• Problem:
The reply to the records below should contain exactly the lines from the line with "new_tests_plus, 2020-11-25: 1000 -> none" through the line with "new_cases, 2020-12-05: none -> 900", and nothing besides.

Revision tracking records:

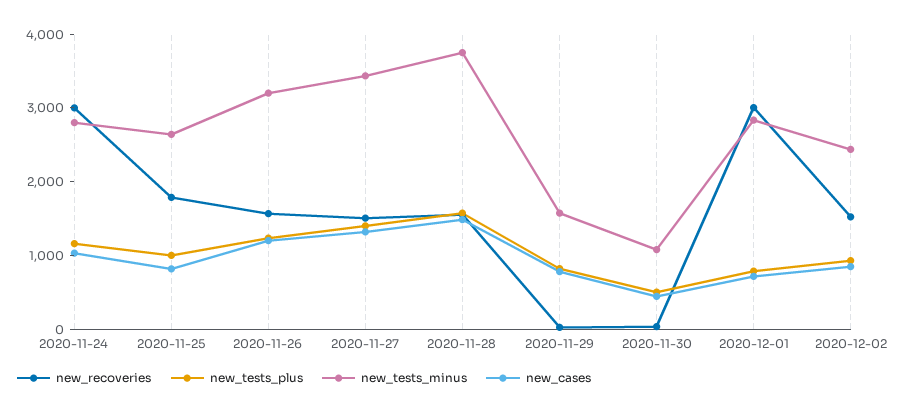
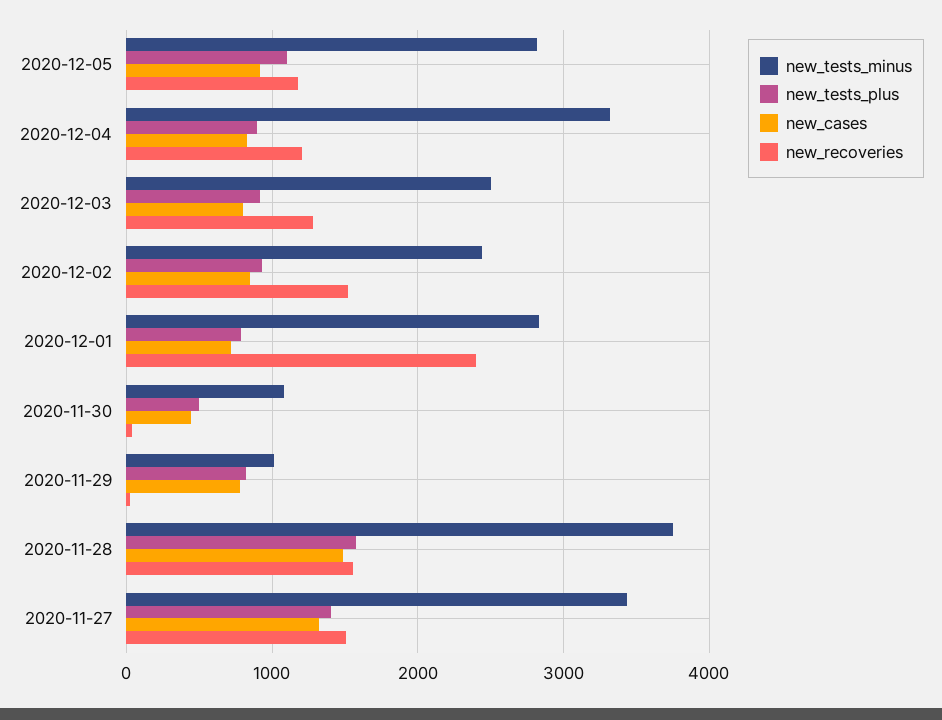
new_recoveries, 2020-11-24: 3000 -> none
new_tests_plus, 2020-11-24: 1200 -> none
new_tests_minus, 2020-11-24: 2800 -> none
new_cases, 2020-11-24: 1000 -> none
new_recoveries, 2020-11-25: 1800 -> none
new_tests_plus, 2020-11-25: 1000 -> none
new_tests_minus, 2020-11-25: 2600 -> none
new_cases, 2020-11-25: 800 -> none
new_recoveries, 2020-11-26: 1600 -> none
new_tests_plus, 2020-11-26: 1200 -> none
new_tests_minus, 2020-11-26: 3200 -> none
new_cases, 2020-11-26: 1200 -> none
new_tests_minus, 2020-11-29: 1600 -> 1000
new_recoveries, 2020-12-01: 3000 -> 2400
new_tests_minus, 2020-12-05: none -> 2800
new_tests_plus, 2020-12-05: none -> 1100
new_cases, 2020-12-05: none -> 900
new_recoveries, 2020-12-05: none -> 1200
new_tests_minus, 2020-12-04: none -> 3300
new_tests_plus, 2020-12-04: none -> 900
new_cases, 2020-12-04: none -> 800
new_recoveries, 2020-12-04: none -> 1200
new_tests_minus, 2020-12-03: none -> 2500
new_tests_plus, 2020-12-03: none -> 900
new_cases, 2020-12-03: none -> 800
new_recoveries, 2020-12-03: none -> 1300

• Answer to the exercise:
new_tests_plus, 2020-11-25: 1000 -> none
new_tests_minus, 2020-11-25: 2600 -> none
new_cases, 2020-11-25: 800 -> none
new_recoveries, 2020-11-26: 1600 -> none
new_tests_plus, 2020-11-26: 1200 -> none
new_tests_minus, 2020-11-26: 3200 -> none
new_cases, 2020-11-26: 1200 -> none
new_tests_minus, 2020-11-29: 1600 -> 1000
new_recoveries, 2020-12-01: 3000 -> 2400
new_tests_minus, 2020-12-05: none -> 2800
new_tests_plus, 2020-12-05: none -> 1100
new_cases, 2020-12-05: none -> 900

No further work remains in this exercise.